Я яростно сплюнул смех, будто закашлялся или подавился.
— Это-то… — Борис презрительно откинулся на спинку стула, крепко защипнул ноздри, — пффф. В этом возрасте, наверное, такое со многими бывает. Мы были молоды, хотели девчонок. Мне
Я стаскивал пальто со спинки стула. Но услышав это, замер.
— Не помнишь?
— А должен? Почему?
— Я знаю, что ты не помнишь. Потому что я потом тебя проверял. Скажу что-нибудь про „Доктора Ноу“, пошучу. И смотрю, что ты скажешь.
— А что с „Доктором Ноу“?
— Мы как раз только познакомились! — Колено у него так и ходило ходуном, как заведенное. — Ты, по ходу, к водке не привык еще — не знал, сколько наливать надо. Ты входишь такой с огромным стаканом, вот как стакан для воды, и я думаю: ну, капец! Не помнишь?
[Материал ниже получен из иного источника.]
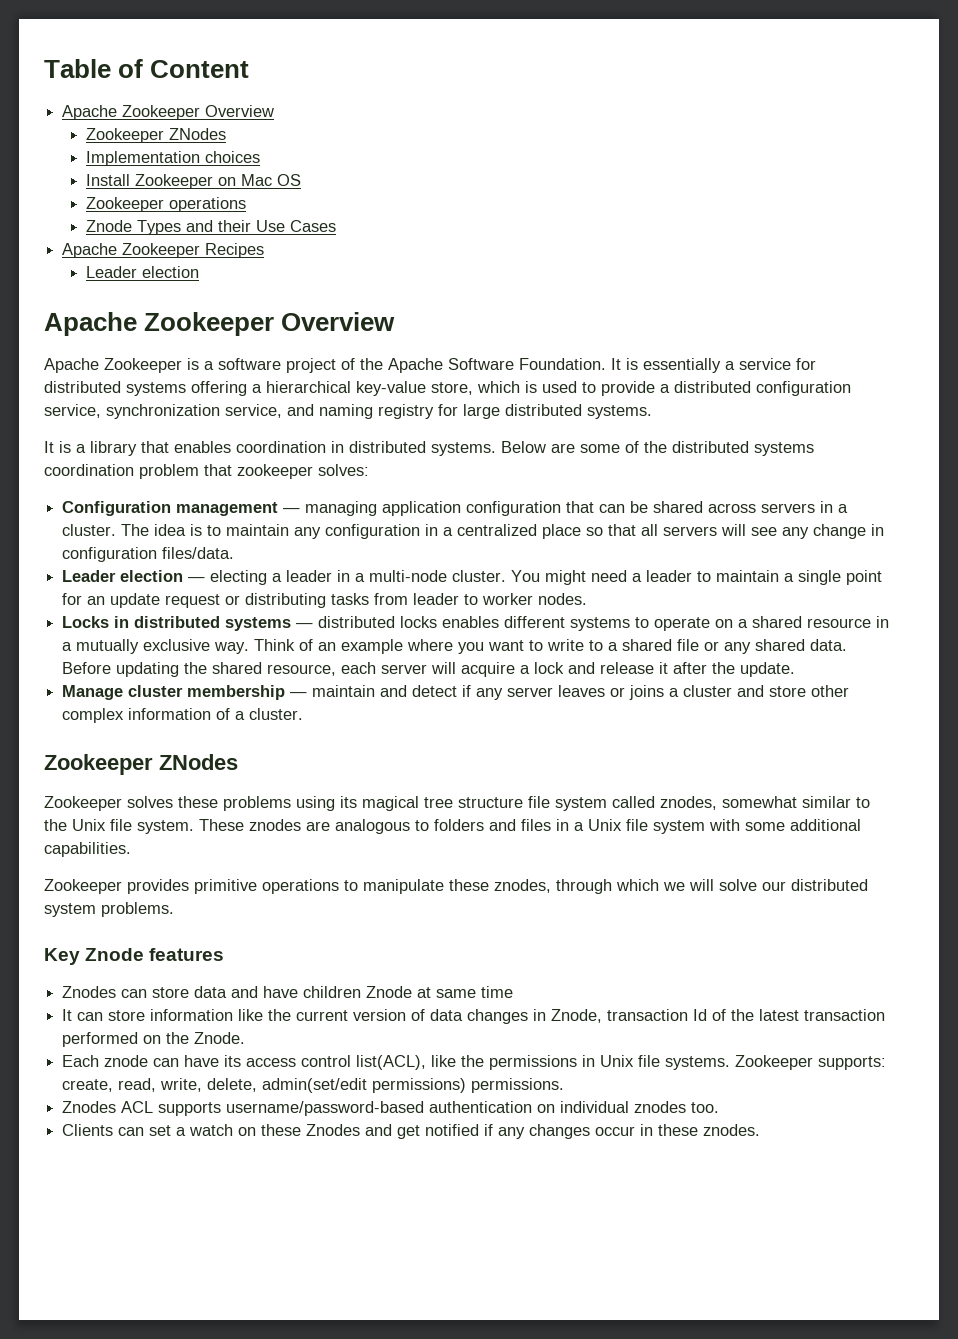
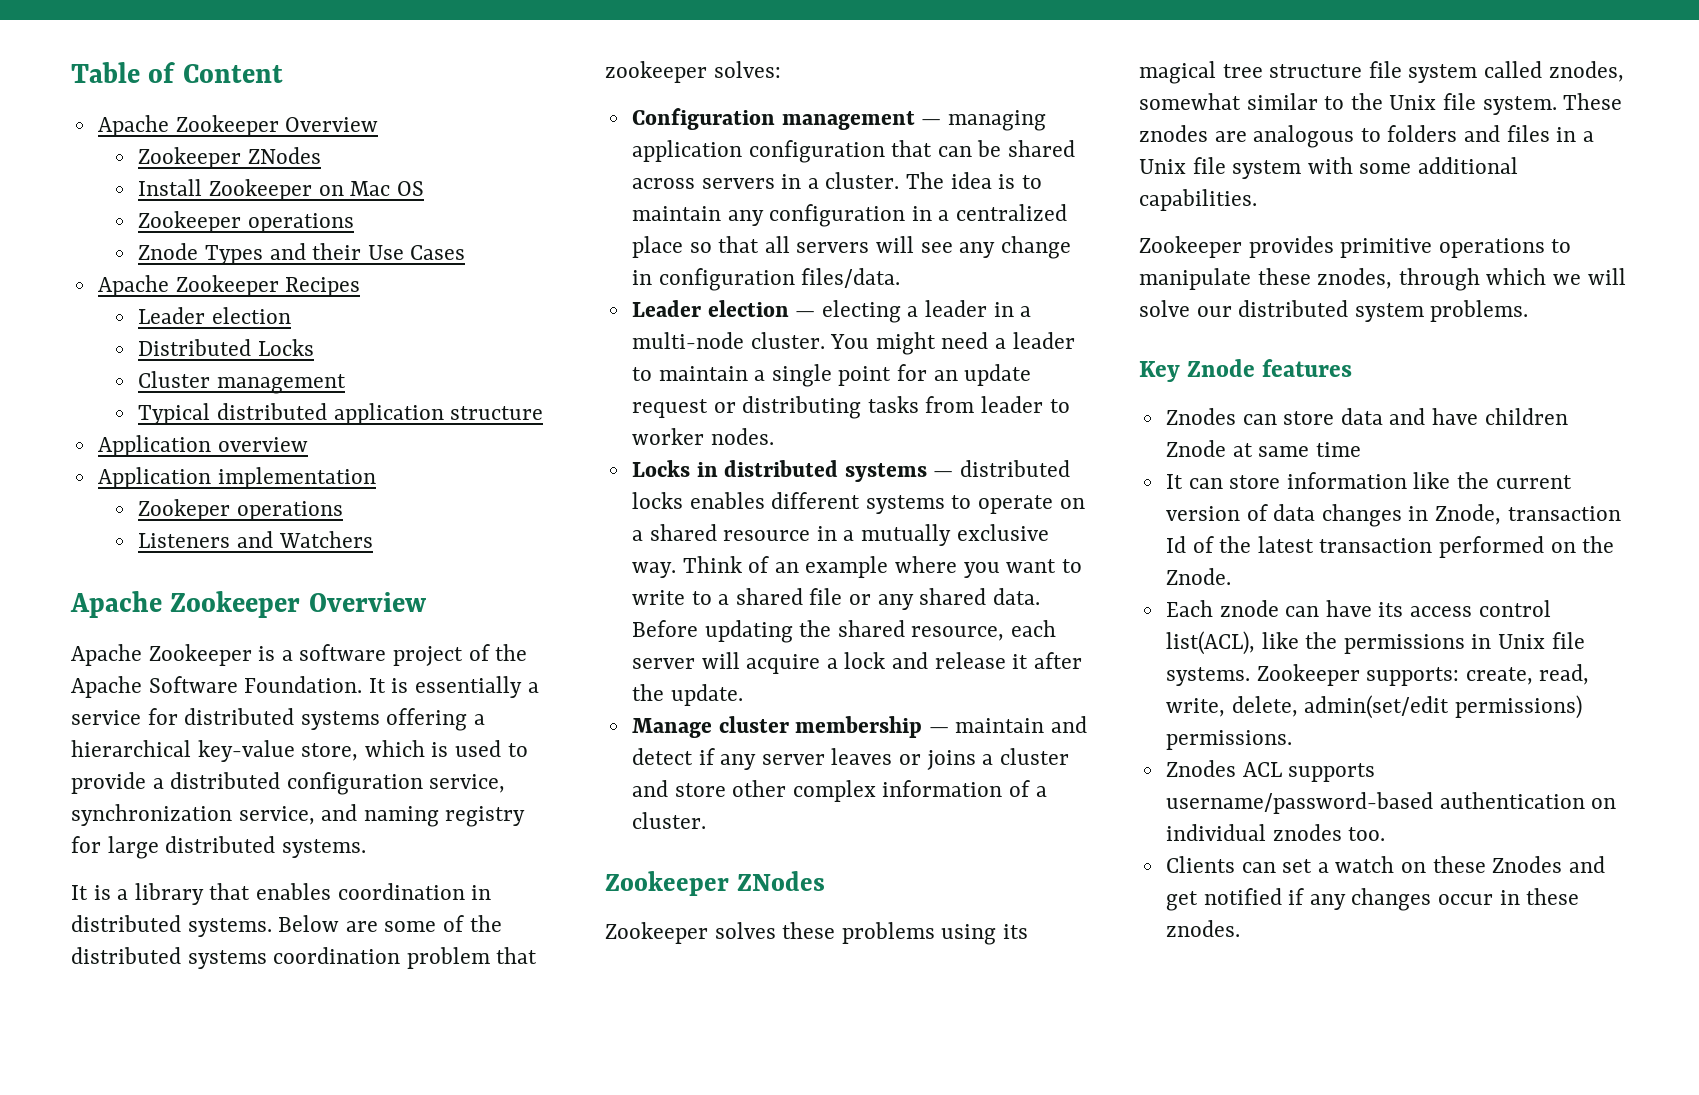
- Implementation choices
+ Distributed Locks
+ Cluster management
+ Typical distributed application structure
+ Application overview
+ Application implementation
+ Zookeper operations
+ Listeners and Watchers

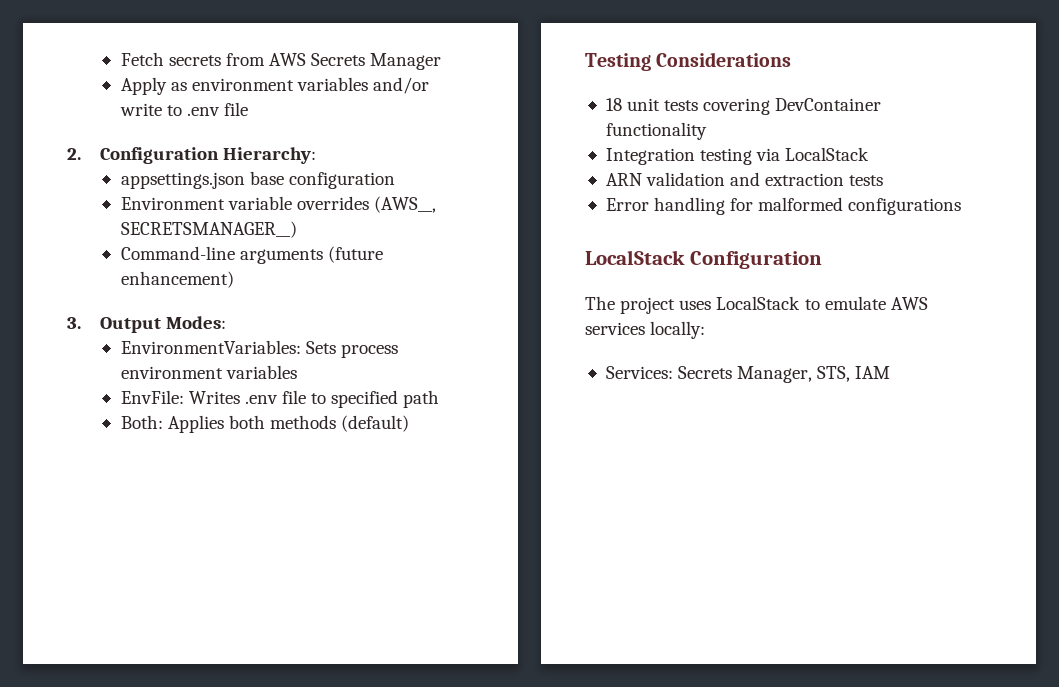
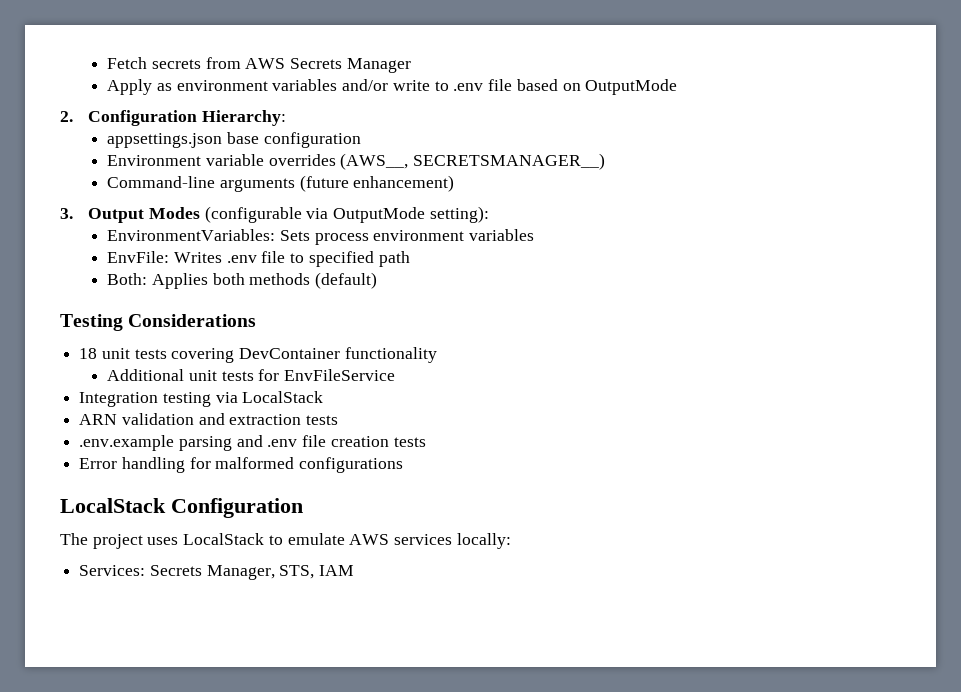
- Apply as environment variables and/or write to .env file
+ Apply as environment variables and/or write to .env file based on OutputMode
- 3. Output Modes:
+ 3. Output Modes (configurable via OutputMode setting):
+ Additional unit tests for EnvFileService
+ .env.example parsing and .env file creation tests

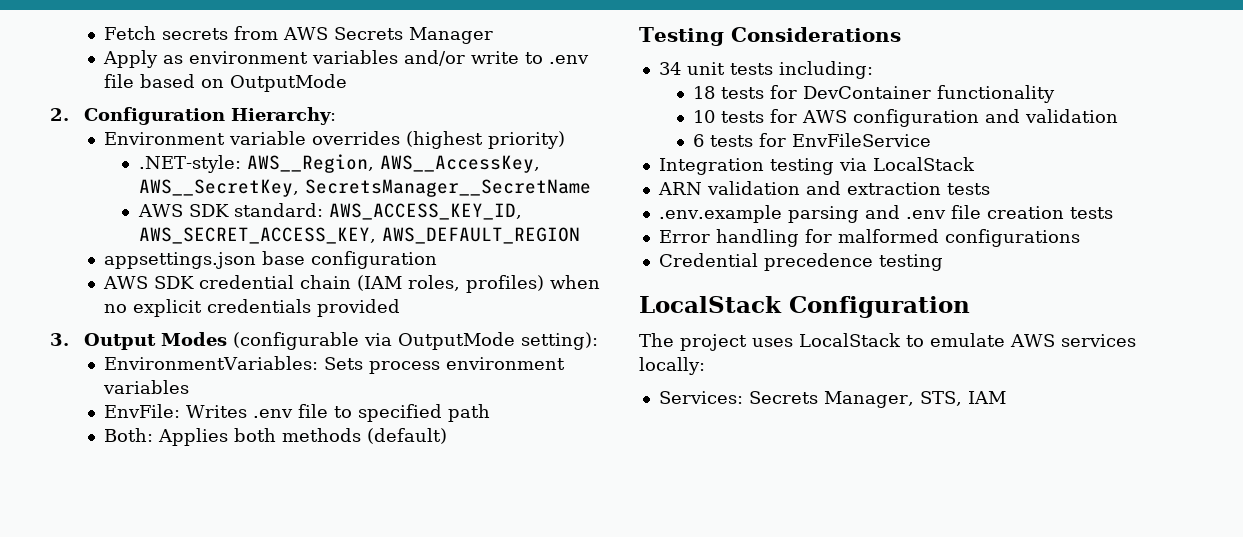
+ Environment variable overrides (highest priority)
+ .NET-style: AWS__Region, AWS__AccessKey, AWS__SecretKey, SecretsManager__SecretName
+ AWS SDK standard: AWS_ACCESS_KEY_ID, AWS_SECRET_ACCESS_KEY, AWS_DEFAULT_REGION
  appsettings.json base configuration
- Environment variable overrides (AWS__, SECRETSMANAGER__)
- Command-line arguments (future enhancement)
+ AWS SDK credential chain (IAM roles, profiles) when no explicit credentials provided
- 18 unit tests covering DevContainer functionality
- Additional unit tests for EnvFileService
+ 34 unit tests including:
+ 18 tests for DevContainer functionality
+ 10 tests for AWS configuration and validation
+ 6 tests for EnvFileService
+ Credential precedence testing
— Да сколько таких ночей было.
— Не помнишь. Я за тобой блевотину уберу, шмотки в стирку брошу, а ты и не помнишь, что это я. Начнешь плакать, рассказывать мне всякое.
— Что — всякое?
— Ну, например… — он нетерпеливо поморщился, — а вот, что это ты виноват в смерти матери… что лучше бы ты умер… что если б ты умер, то, может быть, был бы с нею вместе, в темноте… это все нет смысла вспоминать, не хочу, чтоб тебе плохо было. Ты был в таком раздрае, Тео… с тобой было прикольно, почти всегда! Ты на что угодно готов был, но все равно — в таком раздрае. Наверное, тебе в больницу надо было лечь. Помнишь, как ты залез на крышу и спрыгнул в бассейн? Сумасшедший, ты же шею себе мог сломать! Ночью уляжешься на дороге, фонари не горят, тебя вообще не видно, и ждешь, чтоб по тебе машина проехала, а мне тебя с боем приходилось поднимать и затаскивать домой…
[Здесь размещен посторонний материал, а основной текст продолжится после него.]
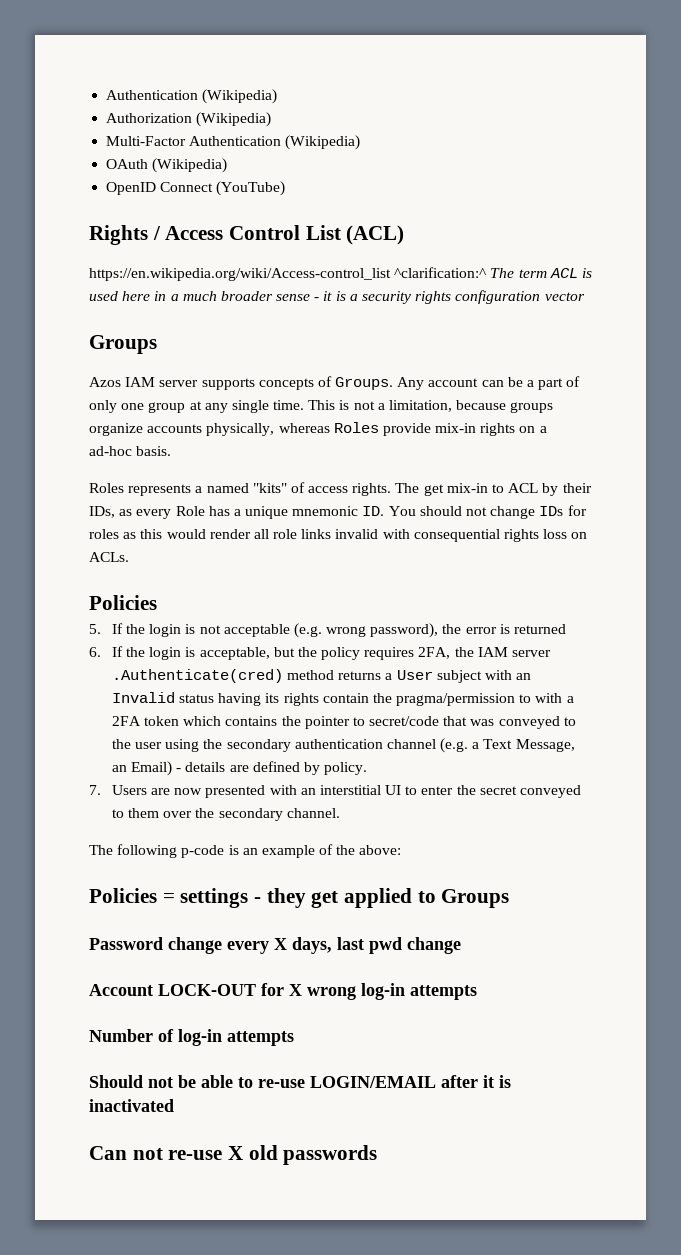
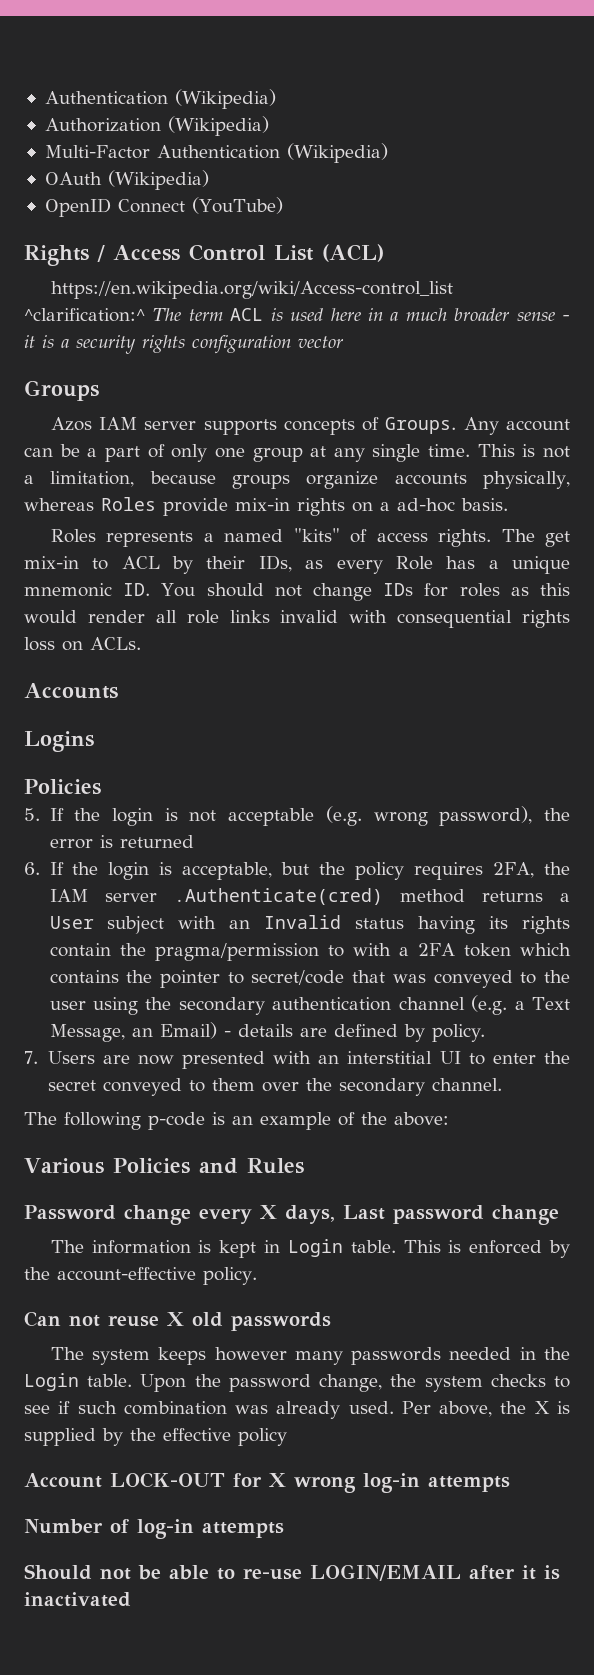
+ Accounts
+ Logins
- Policies = settings - they get applied to Groups
+ Various Policies and Rules
- Password change every X days, last pwd change
+ Password change every X days, Last password change
+ The information is kept in Login table. This is enforced by the account-effective policy.
+ Can not reuse X old passwords
+ The system keeps however many passwords needed in the Login table. Upon the password change, the system checks to see if such combination was already used. Per above, the X is supplied by the effective policy
- Can not re-use X old passwords

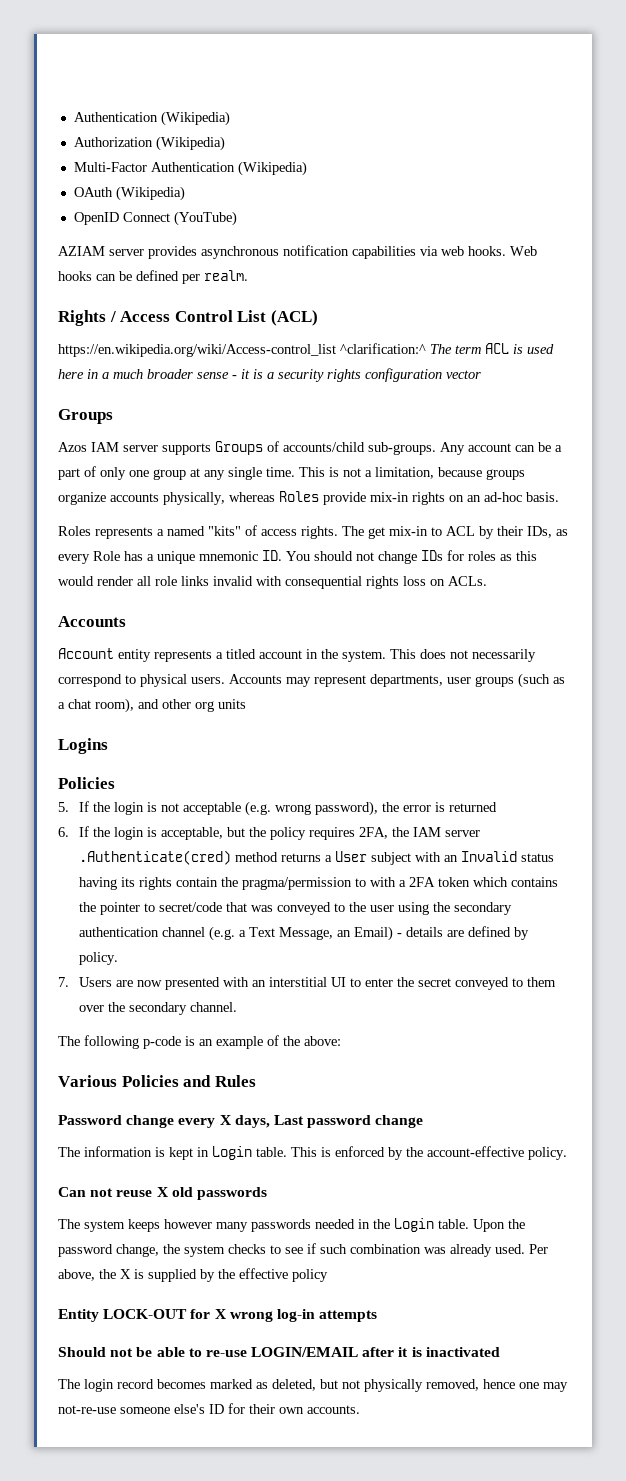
+ AZIAM server provides asynchronous notification capabilities via web hooks. Web hooks can be defined per realm.
- Azos IAM server supports concepts of Groups.
+ Azos IAM server supports Groups of accounts/child sub-groups.
- This is not a limitation, because groups organize accounts physically, whereas Roles provide mix-in rights on a ad-hoc basis.
+ This is not a limitation, because groups organize accounts physically, whereas Roles provide mix-in rights on an ad-hoc basis.
+ Account entity represents a titled account in the system. This does not necessarily correspond to physical users. Accounts may represent departments, user groups (such as a chat room), and other org units
- Account LOCK-OUT for X wrong log-in attempts
+ Entity LOCK-OUT for X wrong log-in attempts
- Number of log-in attempts
+ The login record becomes marked as deleted, but not physically removed, hence one may not-re-use someone else's ID for their own accounts.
— Ну и долго бы я лежал на этой сраной богом забытой улице, пока там бы хоть одна машина проехала. Я там ночевать бы мог. Надо было спальный мешок принести.
— Я в это углубляться не буду. Крыша у тебя тогда отъехала. Ты нас обоих мог угробить. Однажды ночью ты взял спички и попытался дом поджечь, помнишь?
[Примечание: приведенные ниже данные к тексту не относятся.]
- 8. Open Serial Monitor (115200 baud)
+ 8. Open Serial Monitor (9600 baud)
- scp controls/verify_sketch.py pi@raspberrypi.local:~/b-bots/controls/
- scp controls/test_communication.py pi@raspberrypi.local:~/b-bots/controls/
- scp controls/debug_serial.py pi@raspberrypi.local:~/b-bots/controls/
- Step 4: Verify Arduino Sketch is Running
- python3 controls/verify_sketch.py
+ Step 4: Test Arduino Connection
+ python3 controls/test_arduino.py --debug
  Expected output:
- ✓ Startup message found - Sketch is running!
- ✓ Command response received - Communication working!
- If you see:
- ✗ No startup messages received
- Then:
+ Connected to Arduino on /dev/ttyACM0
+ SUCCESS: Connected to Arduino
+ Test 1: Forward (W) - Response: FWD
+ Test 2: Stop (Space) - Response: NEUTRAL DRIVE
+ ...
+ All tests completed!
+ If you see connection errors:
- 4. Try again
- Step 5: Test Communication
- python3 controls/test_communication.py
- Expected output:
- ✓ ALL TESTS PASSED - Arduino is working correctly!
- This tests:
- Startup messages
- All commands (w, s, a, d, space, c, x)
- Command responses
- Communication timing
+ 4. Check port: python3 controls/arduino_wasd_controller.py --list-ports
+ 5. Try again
— Я дурачился, только и всего, — натянуто сказал я.
— А ковер? А огромная дыра, которую ты в софе прожег? Это ты дурачился, да? Я подушки перевернул, чтоб Ксандра не заметила.
— Это говно было такой дешевкой, что кожа была даже не огнеупорная.
— Ладно, ладно. Будь по-твоему. Короче, та ночь, значит. Мы смотрим „Доктора Ноу“, ты его уже видел, а я нет, и мне очень нравится, а ты полностью vgavno, и там дело происходит у него на острове, все круто, и тут он нажимает кнопку и показывает картину, которую украл.
— Господи.
Борис захихикал:
— Именно! Помилуй, боженька! До чего ж было круто. Ты такой пьяный, что тебя шатает из стороны в сторону — я щас тебе что-то покажу! Что-то удивительное! Ты встаешь перед теликом. Блин! Я смотрю фильм, там самое интересное, а ты никак не заткнешься. Отвали! Короче, ты уходишь, злой как собака, „пошел в жопу“, столько шума! Бах-бах-бах! А потом — раз, и спускаешься с картиной, ясно? — Он рассмеялся. — Прикинь, а я был уверен, что ты мне лапшу вешаешь. Шедевр мирового искусства? Да ладно, ага. Но — она была настоящая. Сразу видно.
— Я тебе не верю.
— Ну, это правда. Я понял. Потому что если можно б было нарисовать такую подделку? Тогда Лас-Вегас — самый прекрасный город на всем белом свете. Короче, такая ржака! Я, значит, с гордостью учу тебя воровать яблоки и конфеты из магазина, а ты уже успел спереть шедевр мирового искусства!
— Я его не крал.
Борис хохотнул:
— Нет, конечно, нет. Ты все объяснил. Что ее надо было сберечь. Что это твой большой и важный долг. Так ты, значит, — спросил он, наклонившись ко мне, — правда не открывал ее, чтоб посмотреть? За столько лет? Да что с тобой было такое?